Total Pageviews

Friday, April 1, 2016

Compressing everything in a SQL Server Database

Data compression is one of the most appreciated features of SQL Server. However, many of us overlook the benefits of data compression in terms of storage and query performance. If applied correctly, we could have save up to 30% disk space and speed up the query by at least 10 times. Although, there will be a penalty of 2% to 5% of increased CPU usage while compressing or decompressing pages, the gain is far more significant than adding some negligible processor usage.

Data Compression Setting:
Data compression is a feature of Enterprise Edition only and there is no any specific or particular server or database wide setting that can be turned on to implement the feature either server wide or on a per database basis. I think that the folks at Microsoft should consider implementing database compression feature settings at a database level so that we can use this feature more effectively.

What to compress?
Data compression needs to be applied individually on a per table or index basis and it can be applied to a heap table, clustered index, non-clustered index, indexed view, columnstore table and an index. For example, a clustered index table might have four non-clustered indexes and one nonclustered columnstore index. Thus you can have “PAGE” level compression on the clustered index, “ROW” level compression on the nonclustered indexes, “PAGE” level compression on the nonclustered indexes and “COLUMNSTORE_ARCHIVE” on a nonclustered columnstore index.

Figure#1: Different data compression settings on a table:

Some Good Points from MSDN:
1.      Enabling compression can cause query plans to change because the data is stored using a different number of pages and number of rows per page.
2.      Compression does not affect backup and restore.
3.      Compression does not affect log shipping.
4.      Compression has some affect and consideration on replication.
5.      Data compression is incompatible with sparse columns.
6.      When data is exported, even in native format, the data is output in the uncompressed row format.
7.      When data is imported, if the target table has been enabled for compression, the data is converted by the storage engine into compressed row format.
8.      When a clustered index is dropped, the corresponding heap partitions retain their data compression setting unless the partitioning scheme is modified. If the partitioning scheme is changed, all partitions are rebuilt to an uncompressed state.
9.      Columnstore tables and indexes are always stored with columnstore compression. To reduce the size of columnstore data further, configuring an additional compression called archival compression can be used. It may slow down the query execution and introduce high resource utilization.
10.  Compression is not available for system tables.
11.  A clustered index or Heap table can have different types of data compression levels.
12.  Regular index settings/options can be used with clustered or nonclustered indexes.
13.  Clustered or nonclustered columnstore indexes have fewer index settings.
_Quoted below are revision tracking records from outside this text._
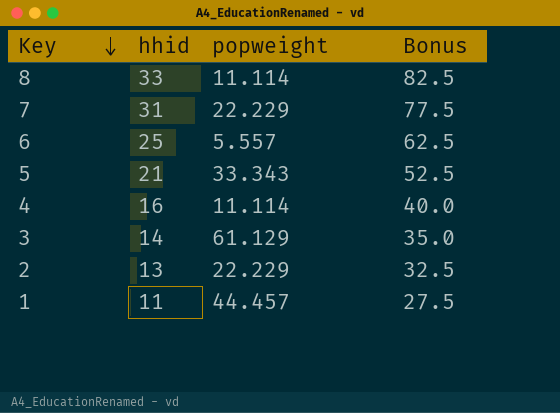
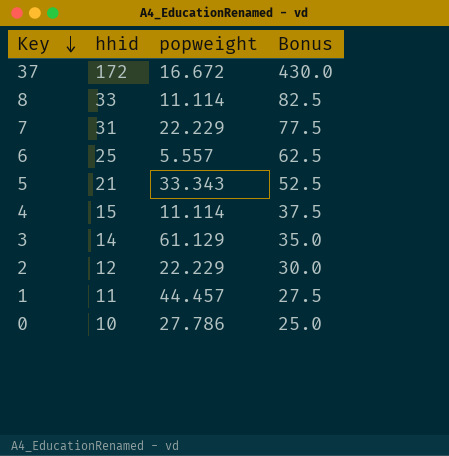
row 37: none -> 172 | 16.672 | 430.0
4 | hhid: 16 -> 15
4 | Bonus: 40.0 -> 37.5
2 | hhid: 13 -> 12
2 | Bonus: 32.5 -> 30.0
row 0: none -> 10 | 27.786 | 25.0

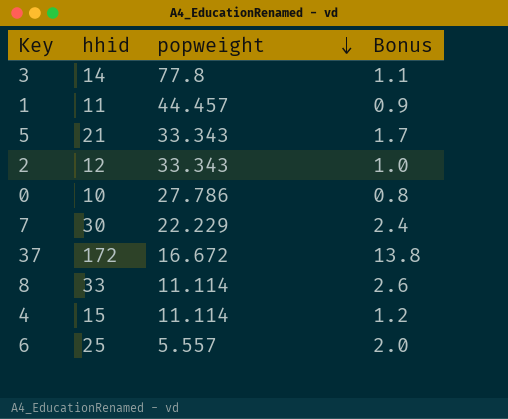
row order: Key descending -> popweight descending
column Bonus | formula: [hhid] * 2.5 -> [hhid] * 0.08
3 | popweight: 61.129 -> 77.8
2 | popweight: 22.229 -> 33.343
7 | hhid: 31 -> 30

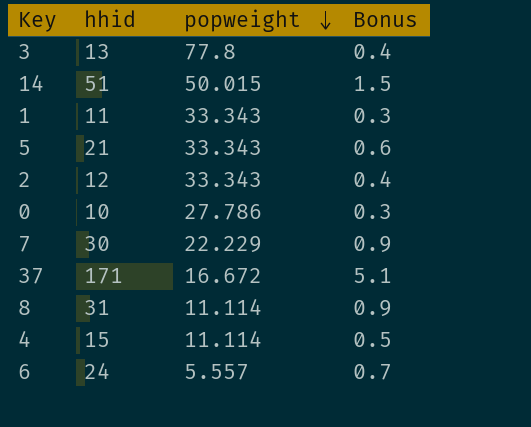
column Bonus | formula: [hhid] * 0.08 -> [hhid] * 0.03
3 | hhid: 14 -> 13
row 14: none -> 51 | 50.015 | 1.5
1 | popweight: 44.457 -> 33.343
37 | hhid: 172 -> 171
8 | hhid: 33 -> 31
6 | hhid: 25 -> 24

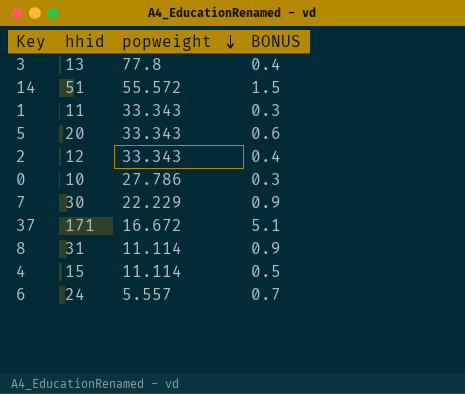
column name: Bonus -> BONUS
14 | popweight: 50.015 -> 55.572
5 | hhid: 21 -> 20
Script to check data compression level:
Following is a handy script to check what has already been compressed and what has not:

/************************************************************
 * Check data compression level
 ************************************************************/ 
SELECT SCHEMA_NAME(o.schema_id) + '.' + OBJECT_NAME(o.object_id) AS table_name,
       o.type_desc,
       i.name                   AS index_name,
       p.data_compression_desc  AS compression_type,
       i.type_desc              AS storage_type
FROM   sys.partitions p
       INNER JOIN sys.objects o
            ON  p.object_id = o.object_id
       JOIN sys.indexes i
            ON  p.object_id = i.object_id
            AND i.index_id = p.index_id
-- WHERE  p.data_compression > 0
--     AND OBJECT_NAME(o.object_id) = 'Address1'

You can also get the similar information by using my free tool.
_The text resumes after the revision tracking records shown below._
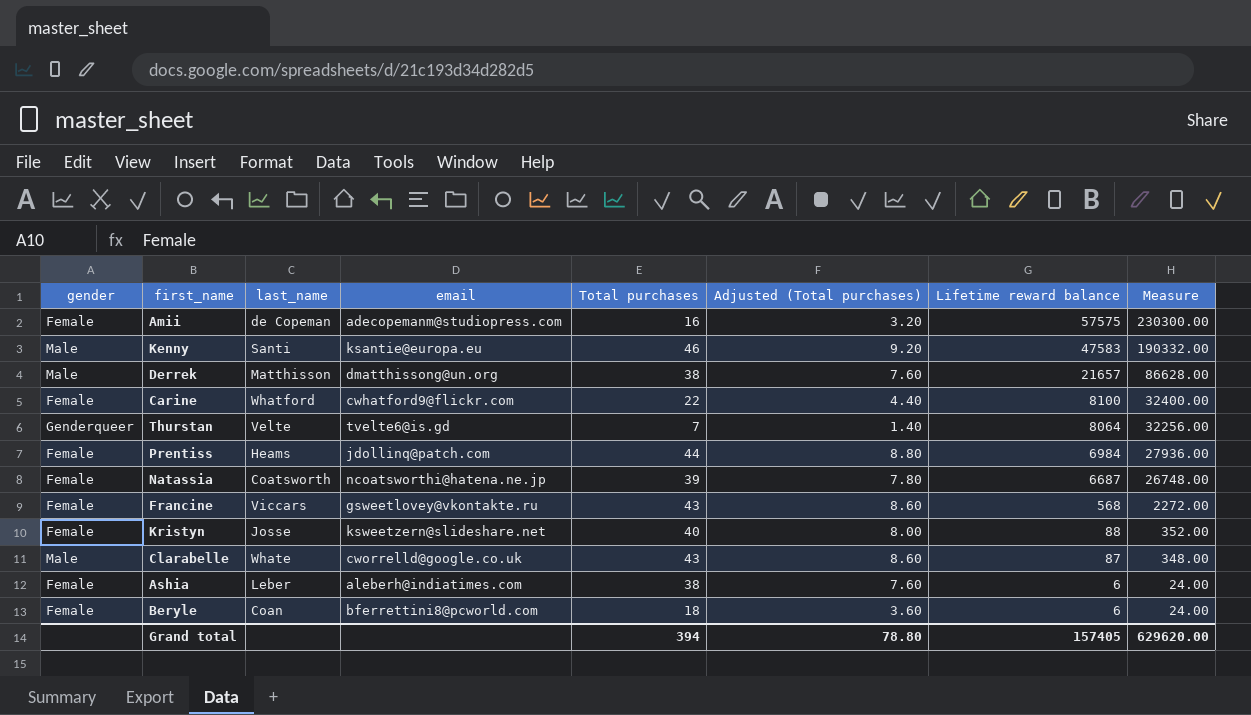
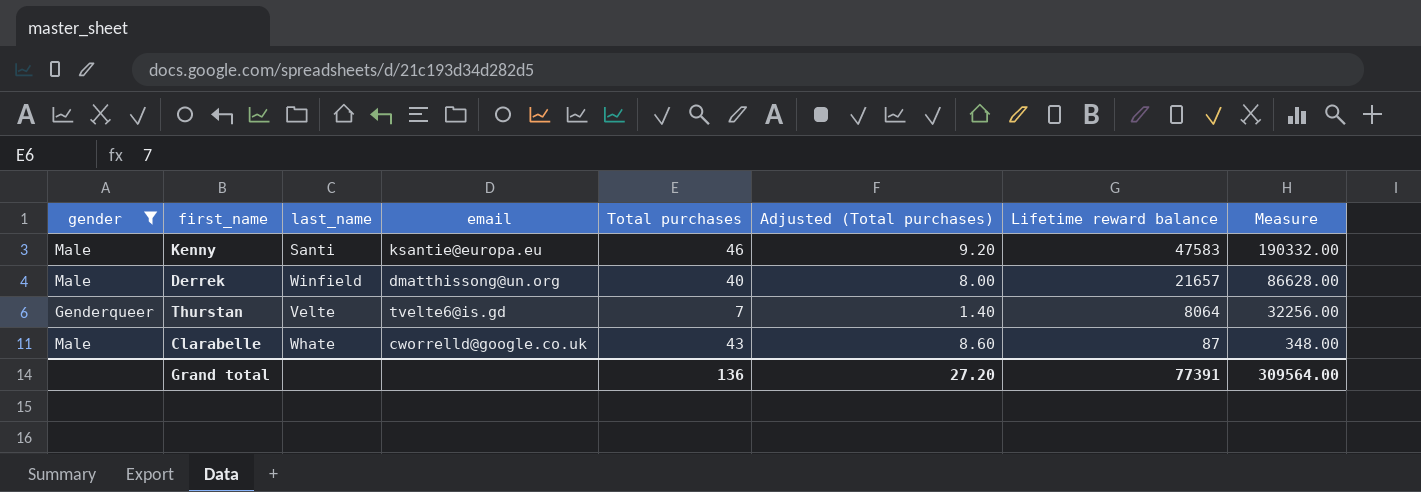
filter: none -> gender != Female
Derrek | last_name: Matthisson -> Winfield
Derrek | Total purchases: 38 -> 40
Derrek | Adjusted (Total purchases): 7.60 -> 8.00
Grand total | Total purchases: 394 -> 136
Grand total | Adjusted (Total purchases): 78.80 -> 27.20
Grand total | Lifetime reward balance: 157405 -> 77391
Grand total | Measure: 629620.00 -> 309564.00

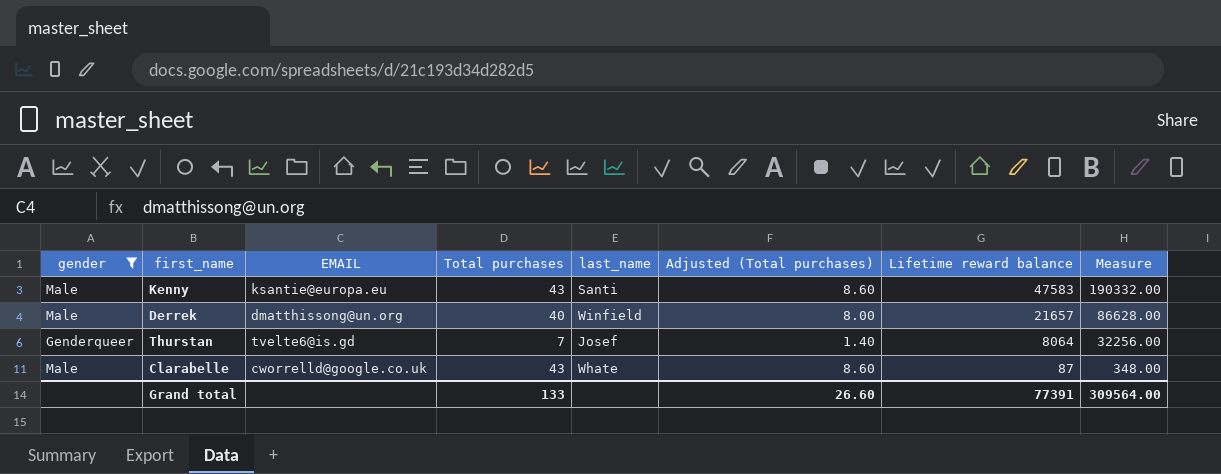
column name: email -> EMAIL
column last_name | position: 3 -> 5
Kenny | Total purchases: 46 -> 43
Kenny | Adjusted (Total purchases): 9.20 -> 8.60
Thurstan | last_name: Velte -> Josef
Grand total | Total purchases: 136 -> 133
Grand total | Adjusted (Total purchases): 27.20 -> 26.60

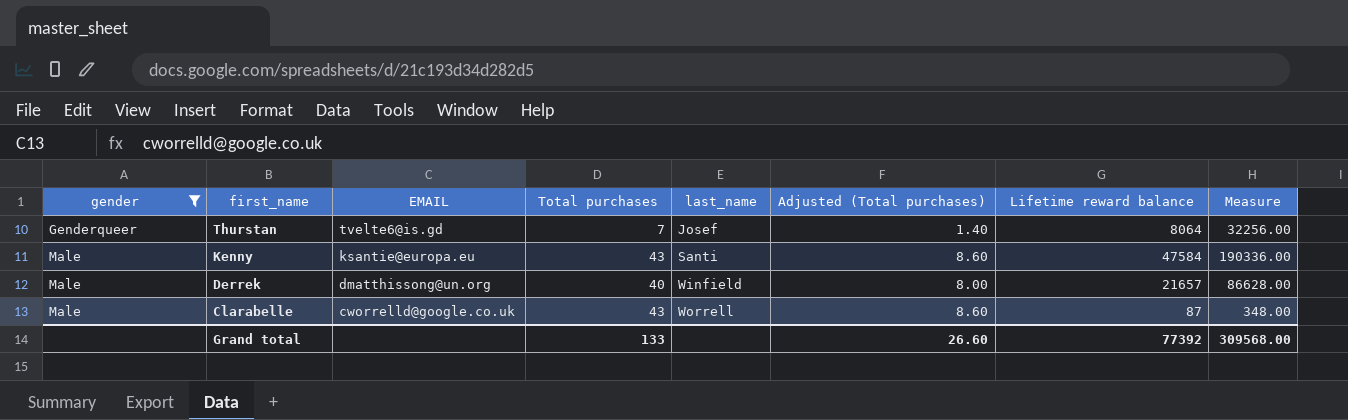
row order: Lifetime reward balance descending -> gender ascending
Kenny | Lifetime reward balance: 47583 -> 47584
Kenny | Measure: 190332.00 -> 190336.00
Clarabelle | last_name: Whate -> Worrell
Grand total | Lifetime reward balance: 77391 -> 77392
Grand total | Measure: 309564.00 -> 309568.00

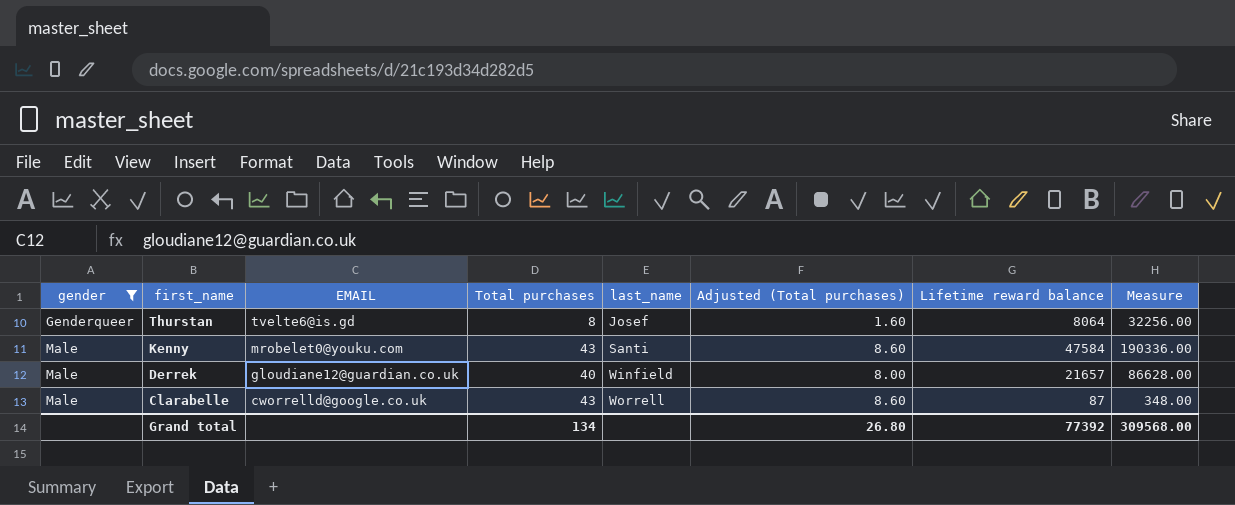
Thurstan | Total purchases: 7 -> 8
Thurstan | Adjusted (Total purchases): 1.40 -> 1.60
Kenny | EMAIL: ksantie@europa.eu -> mrobelet0@youku.com
Derrek | EMAIL: dmatthissong@un.org -> gloudiane12@guardian.co.uk
Grand total | Total purchases: 133 -> 134
Grand total | Adjusted (Total purchases): 26.60 -> 26.80

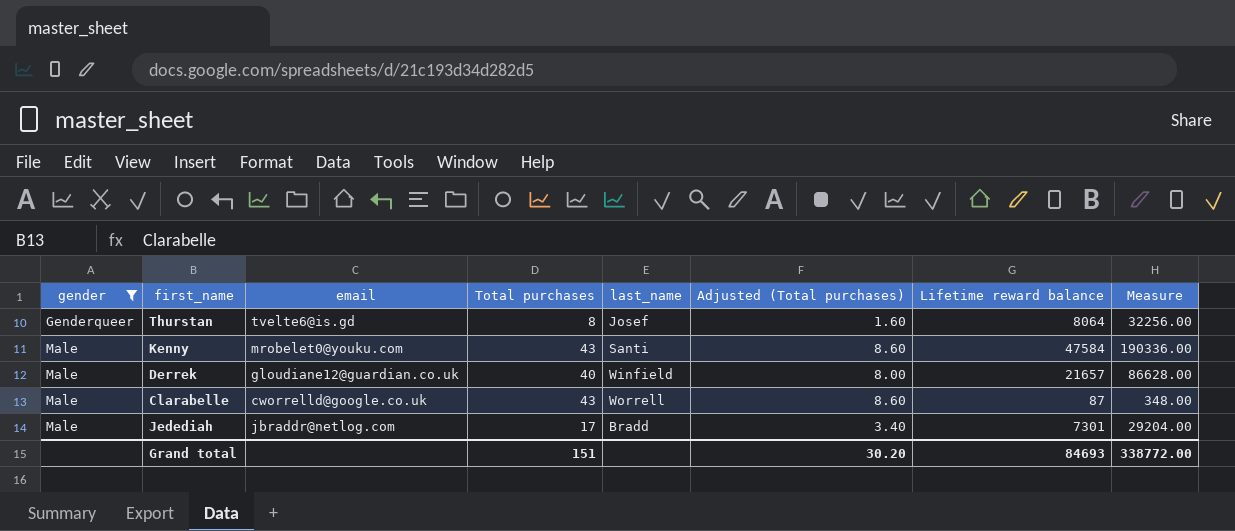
column name: EMAIL -> email
row Jedediah: none -> Male | jbraddr@netlog.com | 17 | Bradd | 3.40 | 7301 | 29204.00
Grand total | Total purchases: 134 -> 151
Grand total | Adjusted (Total purchases): 26.80 -> 30.20
Grand total | Lifetime reward balance: 77392 -> 84693
Grand total | Measure: 309568.00 -> 338772.00

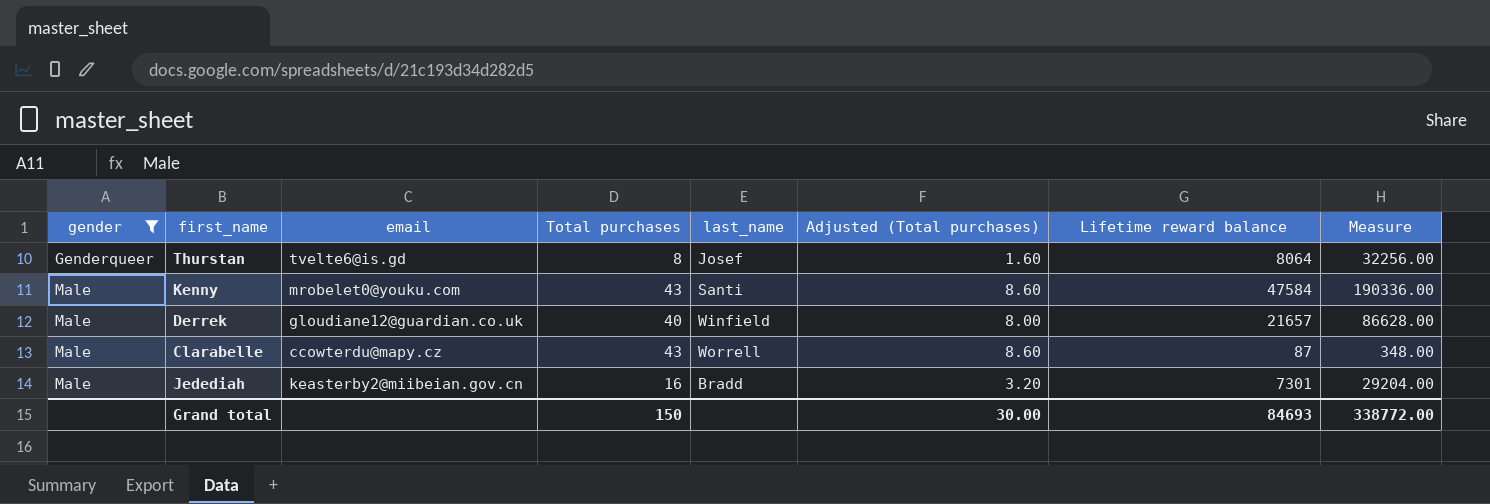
Clarabelle | email: cworrelld@google.co.uk -> ccowterdu@mapy.cz
Jedediah | email: jbraddr@netlog.com -> keasterby2@miibeian.gov.cn
Jedediah | Total purchases: 17 -> 16
Jedediah | Adjusted (Total purchases): 3.40 -> 3.20
Grand total | Total purchases: 151 -> 150
Grand total | Adjusted (Total purchases): 30.20 -> 30.00

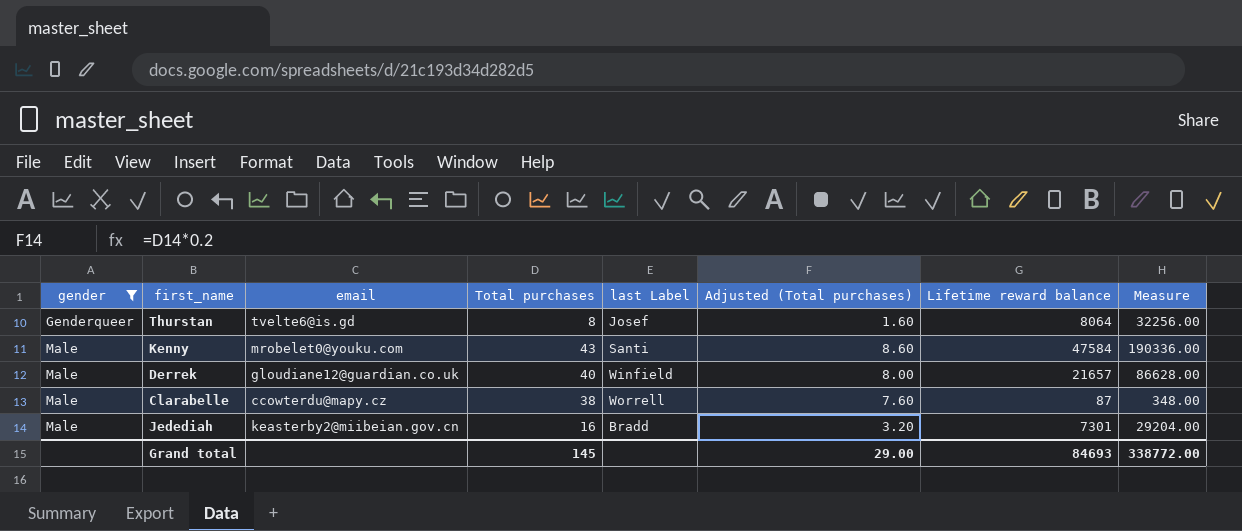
column name: last_name -> last Label
Clarabelle | Total purchases: 43 -> 38
Clarabelle | Adjusted (Total purchases): 8.60 -> 7.60
Grand total | Total purchases: 150 -> 145
Grand total | Adjusted (Total purchases): 30.00 -> 29.00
Figure#2: Different data compression settings on a table:
 
Some T-SQL Script to compress data in a database:

(a)    Compress all HEAP in a database:

/************************************************************
 * Data compression on HEAP
 ************************************************************/
SELECT 'ALTER TABLE [' + SCHEMA_NAME(o.schema_id) + '].[' + o.[name]
       + '] REBUILD PARTITION = ALL WITH (DATA_COMPRESSION = PAGE)'
FROM   sys.objects o
       JOIN sys.indexes i
            ON  o.[object_id] = i.[object_id]
WHERE  o.[type_desc] = 'USER_TABLE'
       AND i.type_desc IN ('HEAP')

(b)   Compress all CLUSTERED index tables:

/************************************************************
 * Data compression on a CLUSTERED index table and underlying indexes
 ************************************************************/
SELECT 'ALTER INDEX ALL ON [' + SCHEMA_NAME(o.schema_id) + '].[' + o.[name]
       + '] REBUILD WITH (DATA_COMPRESSION = PAGE)'
FROM   sys.objects o
       JOIN sys.indexes i
            ON  o.[object_id] = i.[object_id]
WHERE  o.[type_desc] = 'USER_TABLE'
       AND i.type_desc IN ('CLUSTERED')
  
(c)    Compress all NONCLUSTERED indexes:

/************************************************************
 * Data compression on nonClustered index
 ************************************************************/
SELECT 'ALTER INDEX [' + i.[name] +']'+ ' ON [' + SCHEMA_NAME(o.schema_id) + '].[' + o.[name]
       + '] REBUILD PARTITION = ALL WITH (DATA_COMPRESSION = PAGE)'
FROM   sys.objects o
       JOIN sys.indexes i
            ON  o.[object_id] = i.[object_id]
WHERE  o.[type_desc] = 'USER_TABLE'
       AND i.type_desc IN ('NONCLUSTERED')
  
(d)   Compress all CLUSTERED COLUMNSTORE tables:

/************************************************************
 * Data compression on Clustered columnstore index
 ************************************************************/
SELECT 'ALTER TABLE [' + SCHEMA_NAME(o.schema_id) + '].[' + o.[name]
       + '] REBUILD PARTITION = ALL WITH (MAXDOP = 16, DATA_COMPRESSION = COLUMNSTORE_ARCHIVE)'
FROM   sys.objects o
       JOIN sys.indexes i
            ON  o.[object_id] = i.[object_id]
WHERE  o.[type_desc] = 'USER_TABLE'
       AND i.type_desc IN ('CLUSTERED COLUMNSTORE')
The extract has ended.